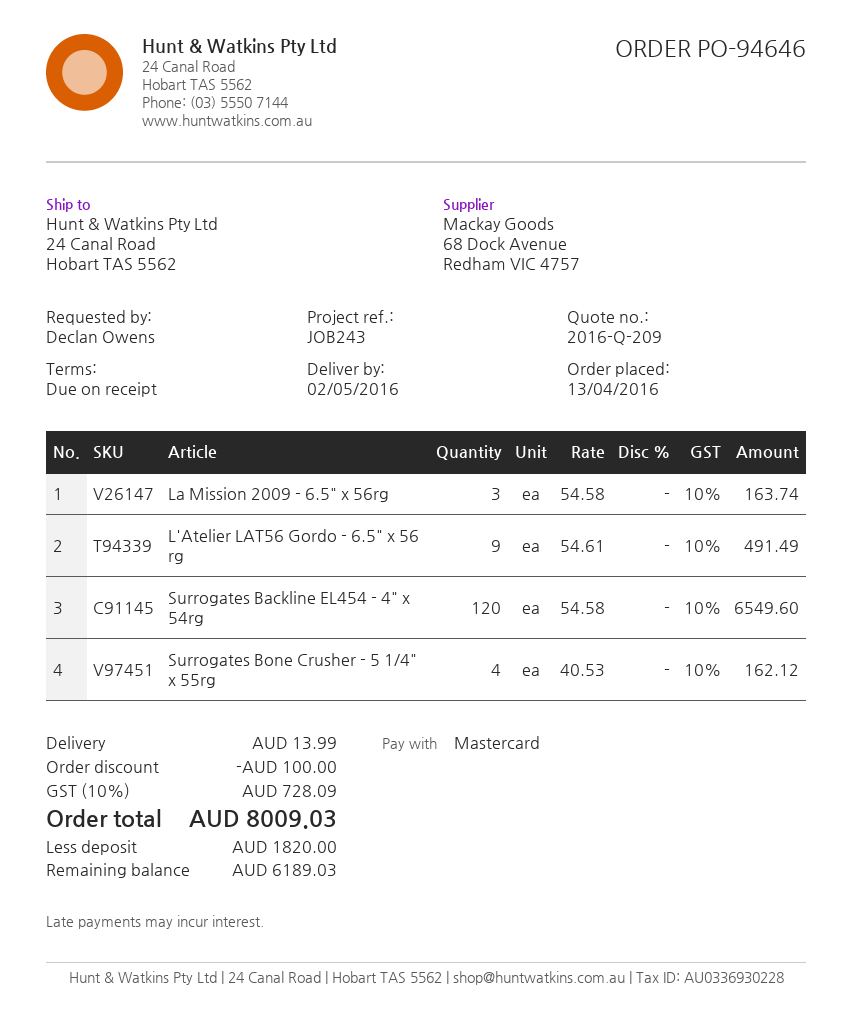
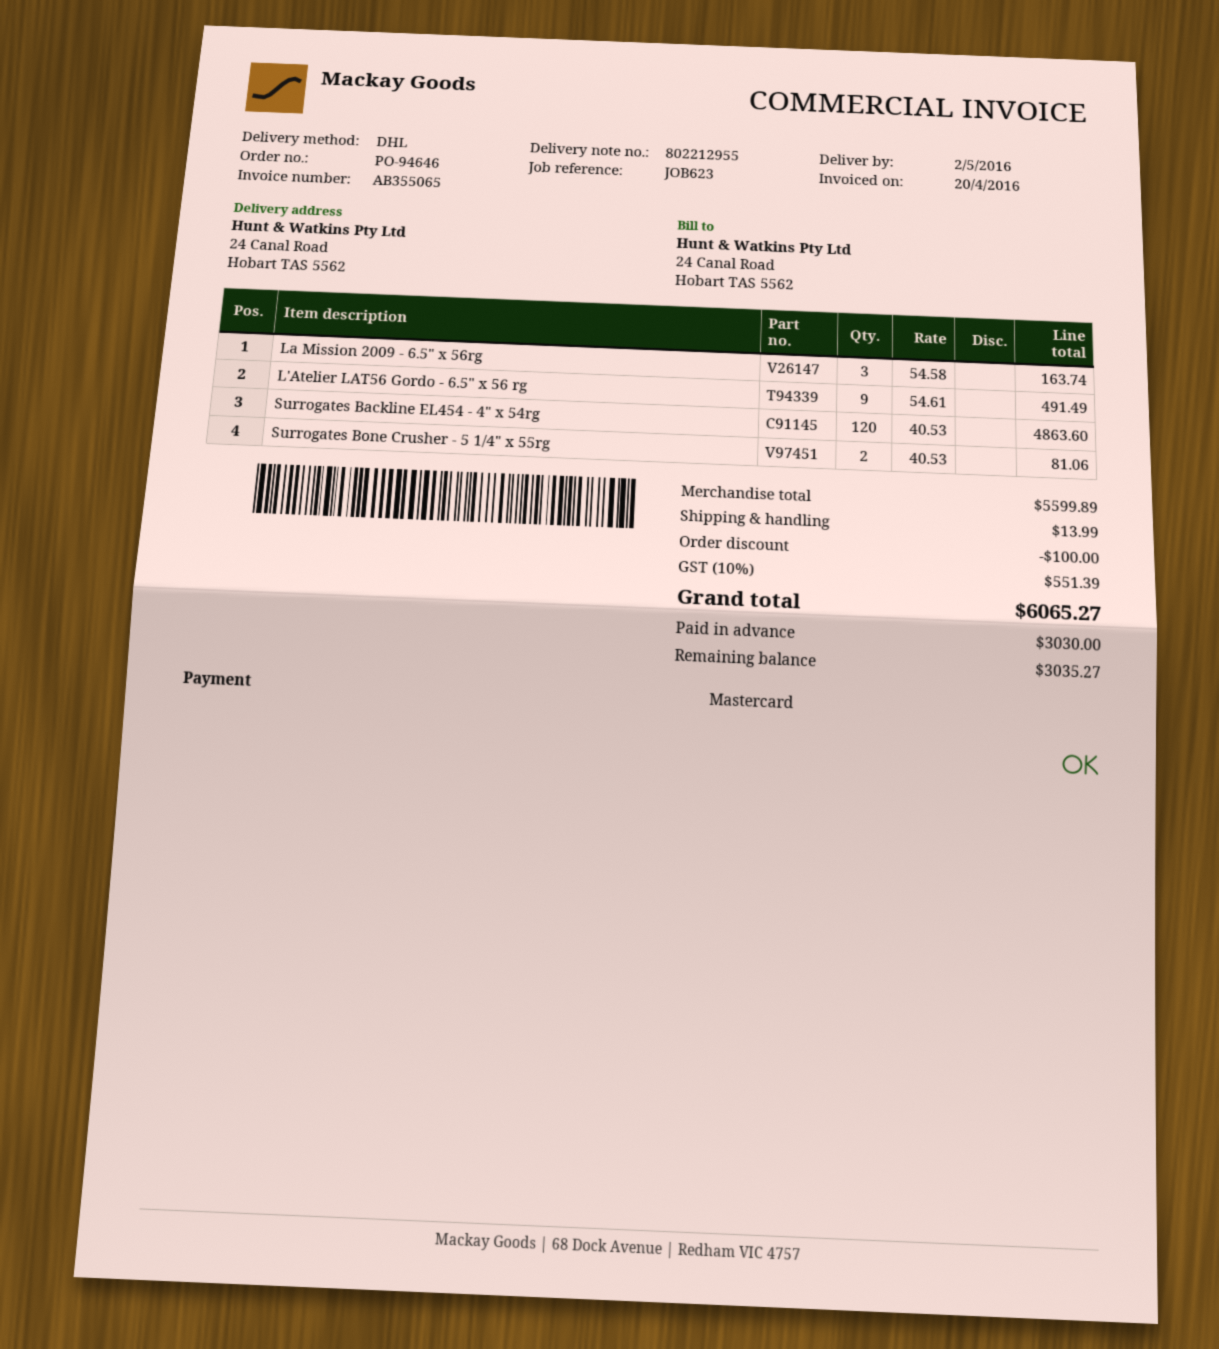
reference: JOB243 -> JOB623
Surrogates Backline EL454 - 4" x 54rg: 120 x 54.58 = 6549.60 -> 120 x 40.53 = 4863.60
Surrogates Bone Crusher - 5 1/4" x 55rg: 4 x 40.53 = 162.12 -> 2 x 40.53 = 81.06
tax: 10% = 728.09 -> 10% = 551.39
total: 8009.03 -> 6065.27
deposit: 1820.00 -> 3030.00
balance: 6189.03 -> 3035.27

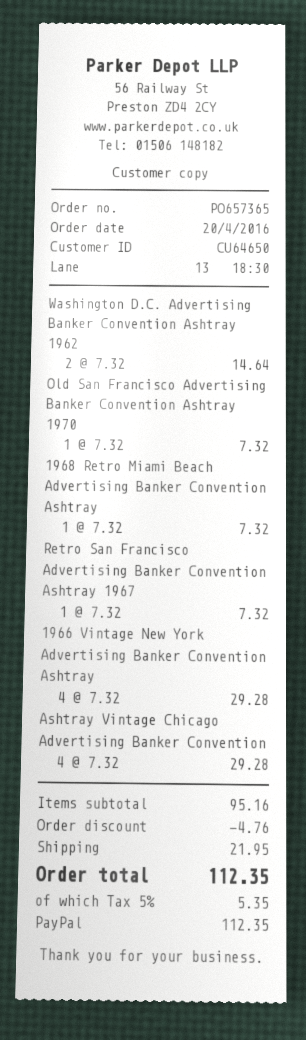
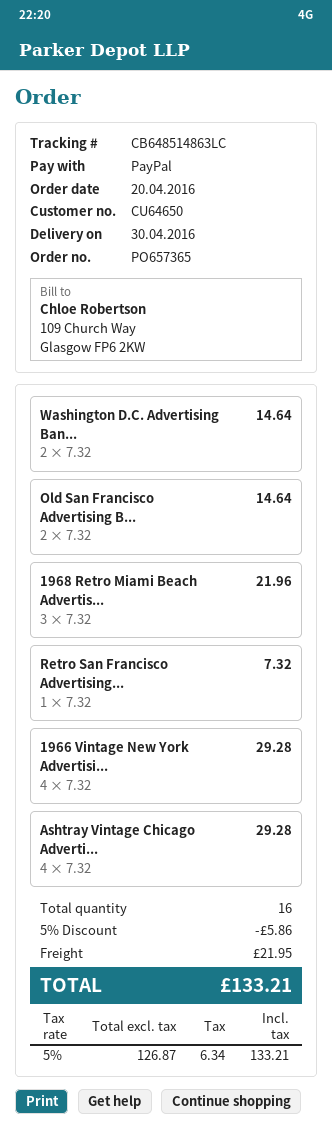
Old San Francisco Advertising Banker Convention Ashtray 1970: 1 x 7.32 = 7.32 -> 2 x 7.32 = 14.64
1968 Retro Miami Beach Advertising Banker Convention Ashtray: 1 x 7.32 = 7.32 -> 3 x 7.32 = 21.96
discount: 4.76 -> 5.86
tax: 5% = 5.35 -> 5% = 6.34
total: 112.35 -> 133.21

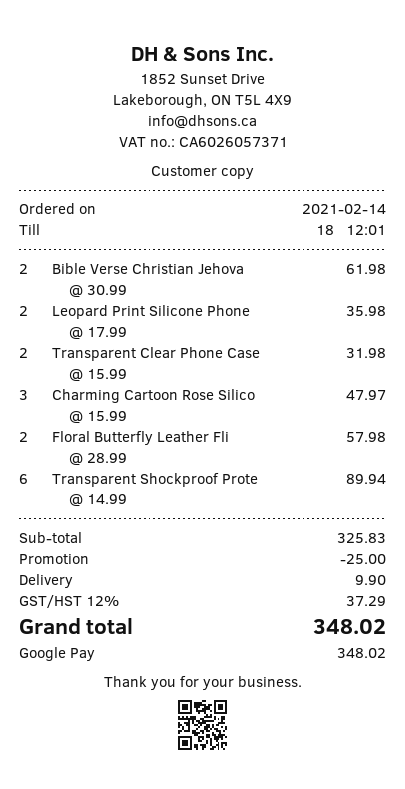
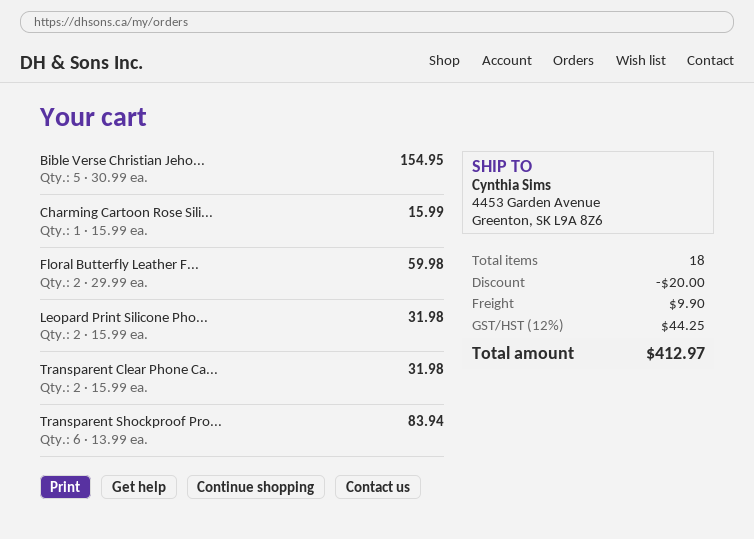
Bible Verse Christian Jehova: 2 x 30.99 = 61.98 -> 5 x 30.99 = 154.95
Leopard Print Silicone Phone: 2 x 17.99 = 35.98 -> 2 x 15.99 = 31.98
Charming Cartoon Rose Silico: 3 x 15.99 = 47.97 -> 1 x 15.99 = 15.99
Floral Butterfly Leather Fli: 2 x 28.99 = 57.98 -> 2 x 29.99 = 59.98
Transparent Shockproof Prote: 6 x 14.99 = 89.94 -> 6 x 13.99 = 83.94
discount: 25.00 -> 20.00
tax: 12% = 37.29 -> 12% = 44.25
total: 348.02 -> 412.97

* * *

PROMPT:
Identify the lines in the entries that hold "discount" and return each one.

COMPLETED EXERCISE:
discount: 4.76 -> 5.86
discount: 25.00 -> 20.00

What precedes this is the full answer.